Nous n’avions pas fini de régler ce problème de moteur que nous apercevons un aileron noir sur notre bâbord à 30 cm perpendiculaire à notre coque, plus grand qu’un dauphin et qu’un requin. Nous apercevons sous l’eau du blanc et nous savons maintenant que Niue est en train de nager avec une orque. Une agitation se crée à bord, nous sortons nos caméras et nous scrutons tout autour du bateau. Ce n’est pas une orque mais 3, puis 4 et elles finiront par être 6 à évoluer autour de nous. Une nouvelle danse s’offrait à nous. Elles frôlaient la coque, arrivaient à grande vitesse par l’arrière, passaient dessous Niue. Elle faisaient des va-et-vient, tapaient de la queue, sautaient à l’avant du bateau. Leur danse ressemble à celle des dauphins bien que leur poids n’est pas le même, elles évoluent gracieusement et limpidement dans l’eau. Un moment incroyable était en train de se passer. La nature à l’état pur, une réalité majestueuse, un moment de plus qui nous conforte dans notre choix de préserver cette nature.

Ce moment était difficile à savourer pour plusieurs raisons. La première était que nous venions d’avoir le problème moteur et que nous étions bien trop affairés à comprendre le problème et trouver des solutions. Deuxièmement, nous avions eu écho d’attaques d’orques sur des bateaux au large du Portugal et nous ne nous sentions pas trop en sécurité. Avec nos péripéties, pourquoi pas une attaque d’orques ? Un safran cassé ? Une voie d’eau ?

Une journée qui finira avec beaucoup de questionnement, de l’excitation et peu de sommeil.

Jour 4

Le vent est toujours absent, le moteur tribord toujours en fonction et nos oreilles commencent sérieusement à détester ce bruit incessant. Seul avantage c’est qu’il n’y a pas de réglage de voiles et la mer est plate, c’est donc très confortable pour se déplacer, faire la cuisine, jouer avec les enfants et ceux-ci sont en meilleur forme.

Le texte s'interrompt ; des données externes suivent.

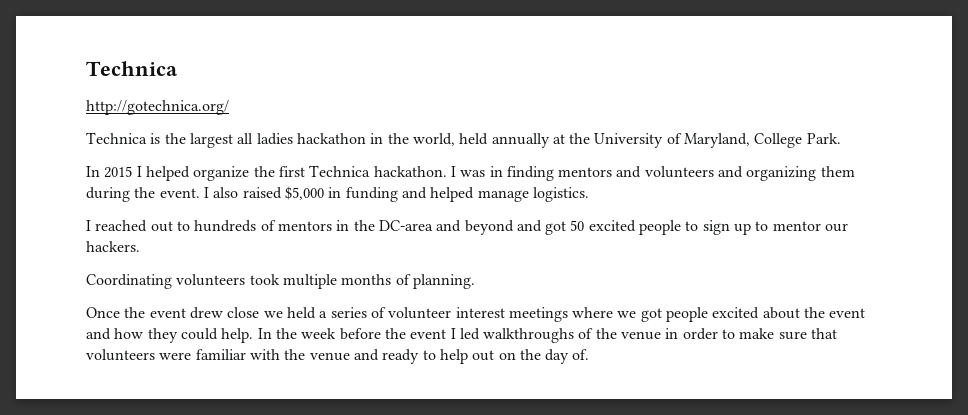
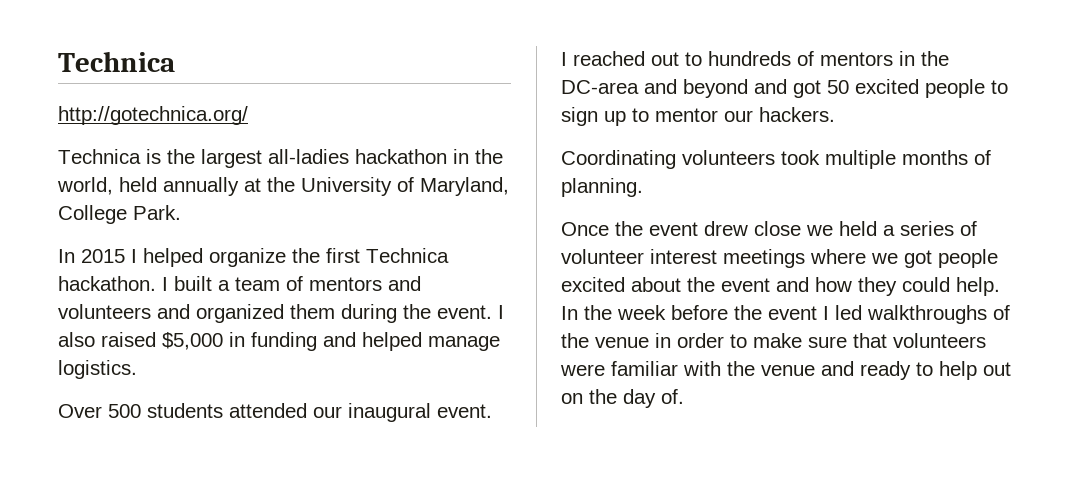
- Technica is the largest all ladies hackathon in the world, held annually at the University of Maryland, College Park.
+ Technica is the largest all-ladies hackathon in the world, held annually at the University of Maryland, College Park.
- I was in finding mentors and volunteers and organizing them during the event.
+ I built a team of mentors and volunteers and organized them during the event.
+ Over 500 students attended our inaugural event.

La petite frayeur du jour se produisit lorsque nous avons voulu faire les niveaux d’huile du moteur. Pour cela, nous avons éteint le moteur et attendu environ 15 minutes. En ouvrant le bouchon d’huile de l’inverseur, l’huile a débordé, ce qui ne devrait pas arriver à notre avis. Nous avons dû retirer à la seringue quelques millilitres pour pouvoir refermer le bouchon. Est-ce normal ? L’huile se dilate-t-elle avec la chaleur ? A ce jour, nous n’avons pas encore une réponse claire. Patrice doute. Il commence à me dire que l’huile n’est pas non plus bonne, qu’elle ne devrait pas être de cette couleur, ni de cette texture. Nous la comparons avec celle de l’autre moteur. Je la trouve identique mais Patrice doute, je le raisonne. Ces expériences faites ensemble nous rapprochent toujours un peu plus, nous rendent plus fort et maintiennent un équilibre ; pouvoir être fort quand l’autre est plus faible. Notre couple grandit, se renforce et s’accepte. Sans forcément s’en apercevoir nous évoluons ensemble et devenons plus fort, d’autant plus dans des situations complexes.

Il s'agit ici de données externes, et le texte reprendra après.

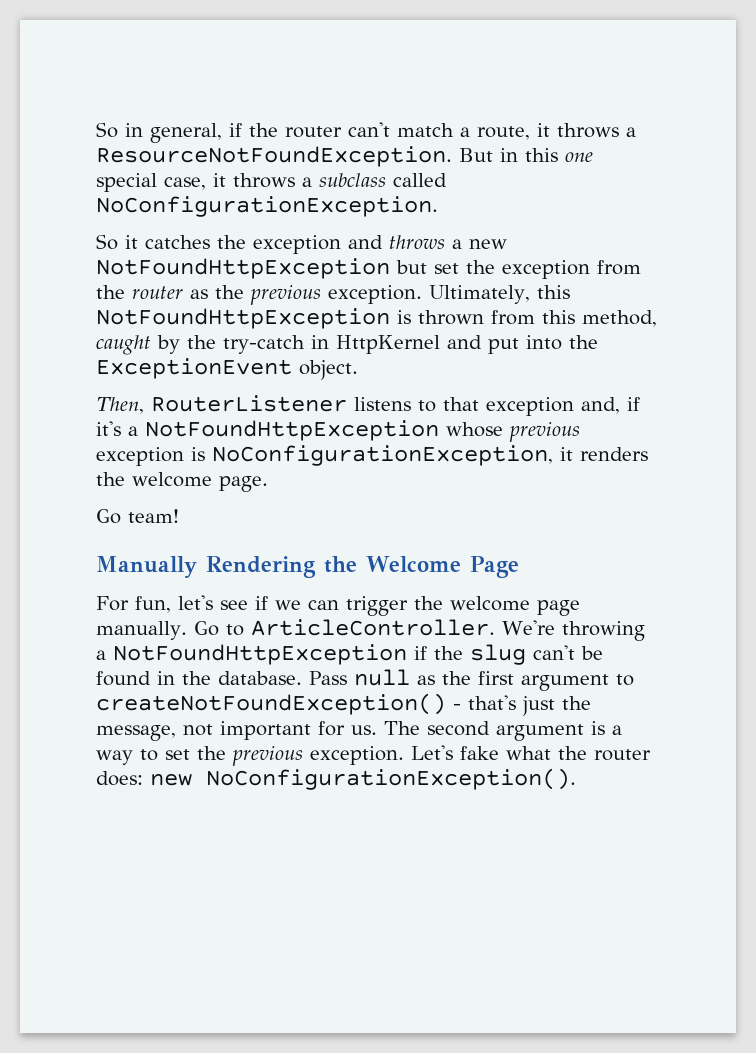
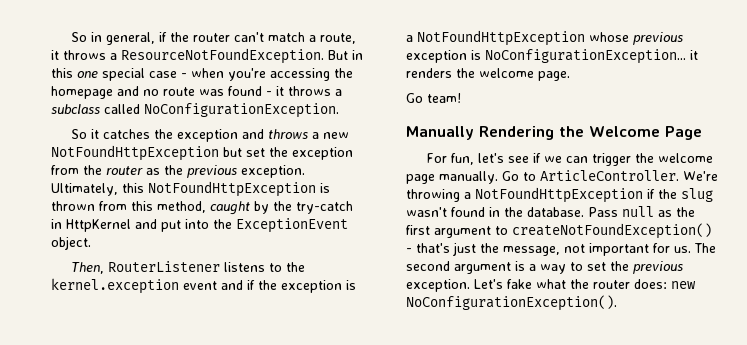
- But in this one special case, it throws a subclass called NoConfigurationException.
+ But in this one special case - when you're accessing the homepage and no route was found - it throws a subclass called NoConfigurationException.
- Then, RouterListener listens to that exception and, if it's a NotFoundHttpException whose previous exception is NoConfigurationException, it renders the welcome page.
+ Then, RouterListener listens to the kernel.exception event and if the exception is a NotFoundHttpException whose previous exception is NoConfigurationException... it renders the welcome page.
- We're throwing a NotFoundHttpException if the slug can't be found in the database.
+ We're throwing a NotFoundHttpException if the slug wasn't found in the database.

Nous profitons de notre dernier coucher de soleil en mer. Chaque coucher de soleil est différent, les nuages viennent se poser ici et là et modifier ce moment incroyable. Seul face à cette beauté. Mais ce moment est aussi annonciateur de la nuit qui débute. Va-t-elle être noire ou allons nous être éclairé par la lune ? La nuit nous perdons un sens, notre ressenti n’est plus le même, les vagues nous paraissent plus petites mais à l’inverse leur bruit plus important.  La nuit est aussi un moment pour chacun de nous. Pendant que nos enfants rêvent et que l’autre adulte dort, nous nous évadons dans nos pensées, dans notre solitude, un moment rien que pour nous que nous devons privilégier malgré notre fatigue. Un moment où tu fais ce que tu veux, tu as tes habitudes à toi et personne ne te dit rien. Tu te sens encore plus libre.

Jour 5

Il fait encore nuit, nous apercevons les lumières de l’île de Lanzarote depuis le début de la nuit. Les lumières s’intensifient au même rythme que les milles diminuent. Voir des lumières après plusieurs jours sans voir la terre est toujours un moment excitant, notre intérieur s’agite, et dans notre cas nous pouvons respirer plus calmement, nous détendre toujours un peu plus au fil des heures. Mais voir ces lumières est aussi source de difficultés, il faut apprivoiser leur intensité, les analyser, comprendre à quoi elles correspondent et ne pas confondre une lumière de l’île avec un bateau qui ne serait pas visible sur nos instruments de navigation.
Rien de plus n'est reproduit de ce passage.